Making a recipe for "Sugar Free Osmania Biscuits" and other products

Hi,

We are a small SME manufacturing based out of Hyderabad, India. We produce Local favourite Osmania Biscuits. We want to make Sugar free version of it. We used Xanthanan Gum and Sucralose but it did not work. We want some help in the development of this recipe. How do we bind the biscuit when we replace sugar. The biscuit is a high-fat biscuit so it is becoming even more tough to keep the structure.

In biscuits sugar function as a sweetener and texturizer…
May I know how did you use sucralose as sugar replacement, on what equivalent basis.
You can combine isomalt and sucralose in a ratio to attain the bulk or texture of sugar but sufficient sweetness of sugar…
You had to make an experiment based on your recipes.Calculate how much sucralose is needed to provide the same sweetness of your osmania biscuits then replace the remaining bulk with isomalt.
This is the simplest method as isomalt behave like cane sugar in biscuits…
Thats the same principle you use in your other biscuits.
Another bulking agents used in place of isomalt are lactitol, maltitol ,and polydextrose.
Good luck.!

Currently our ratios are 35kg flour : 20 kg fat: 8.5kg powered sugar and vanilla and cardommon in little .
Baked for 20 mins under 210-220c . I am not food scientist. But I have understood what you said. I will doing the trials. Would like to know what ratios will work. To replace above mentioned

We used 0.3kg and 0.5 kg of sucralose for every kg of sugar we did both the trails. But after cooling down biscuit crumbles.

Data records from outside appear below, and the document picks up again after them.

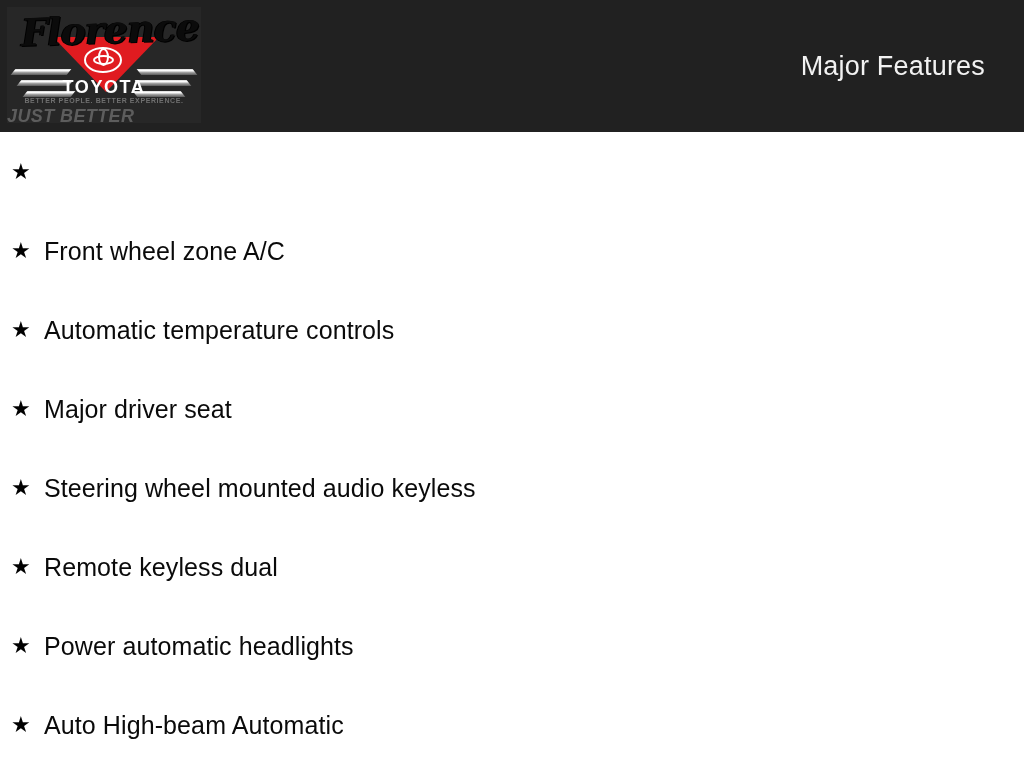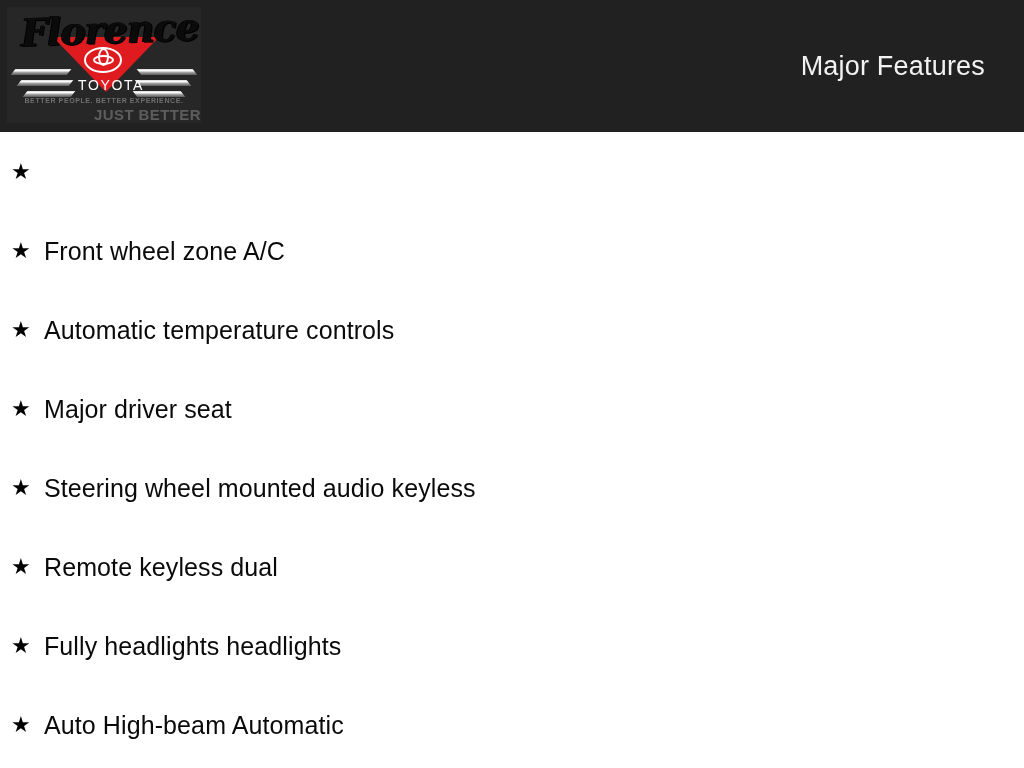--- a/index.html
+++ b/index.html
@@ -128,13 +128,13 @@
 
   .toyota-word {
     position: absolute;
-    left: 7px;
+    left: 0;
     top: 70px;
     width: 194px;
     text-align: center;
     color: #ffffff;
-    font-size: 14px;
-    font-weight: normal;
+    font-size: 18px;
+    font-weight: bold;
     letter-spacing: 1.6px;
     font-family: "Liberation Sans", sans-serif;
   }

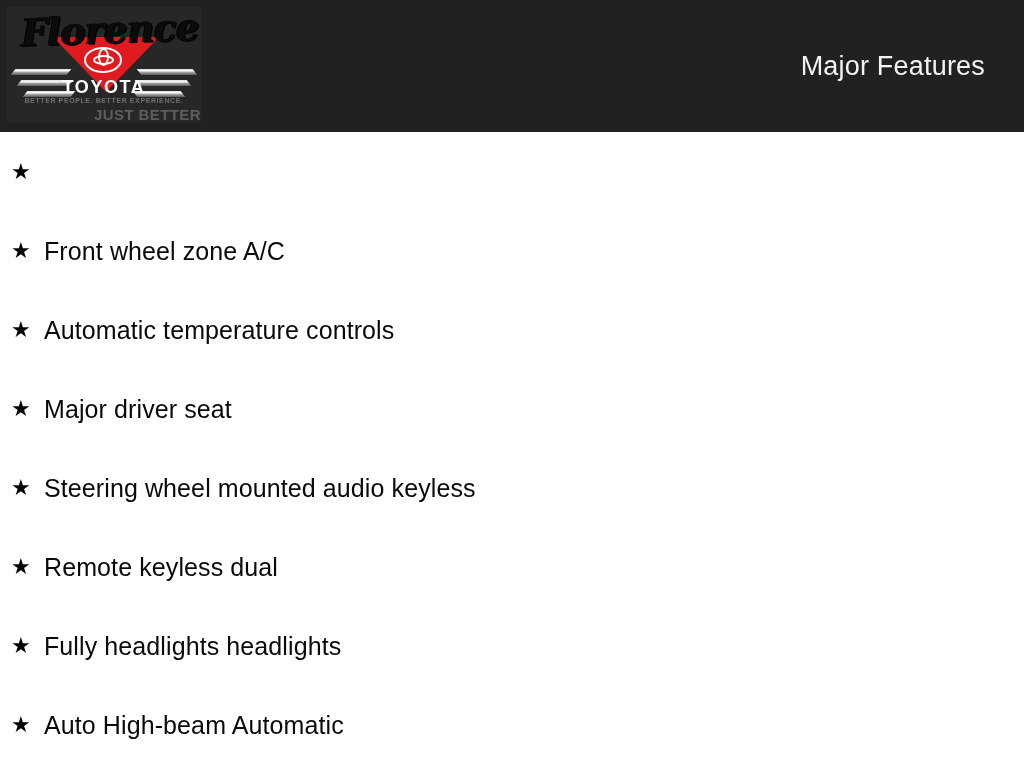--- a/index.html
+++ b/index.html
@@ -175,9 +175,10 @@
     left: 0;
     top: 99px;
     width: 194px;
-    text-align: right;
-    font-size: 15px;
+    text-align: left;
+    font-size: 18px;
     font-weight: bold;
+    font-style: italic;
     letter-spacing: 0.4px;
     color: #5d5d5d;
     white-space: nowrap;

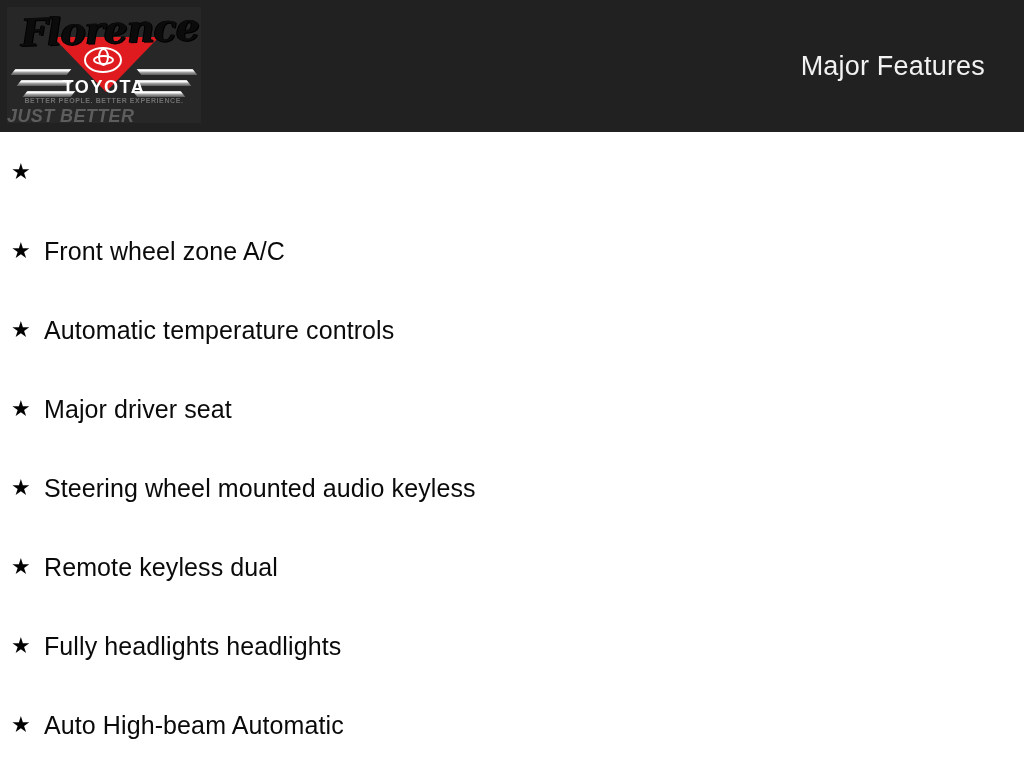--- a/index.html
+++ b/index.html
@@ -288,7 +288,7 @@
     </li>
     <li class="feature-item">
       <span class="star-bullet">★</span>
-      <span class="feature-text">Fully headlights headlights</span>
+      <span class="feature-text">Power automatic headlights</span>
     </li>
     <li class="feature-item">
       <span class="star-bullet">★</span>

Thats the wrong way to do it.
You use sucralose for sweetness not as bulk…Sucralose is 600x sweeter than sugar…
Try to get the pure material not the over the counter cheap ones which are laden with maltodextrin…
Use the isomalt,etc as bulking agent…

You can write down how much sugar you use per batch of osmania biscuits. We will try to see how much sucralose and bulking agents you will need.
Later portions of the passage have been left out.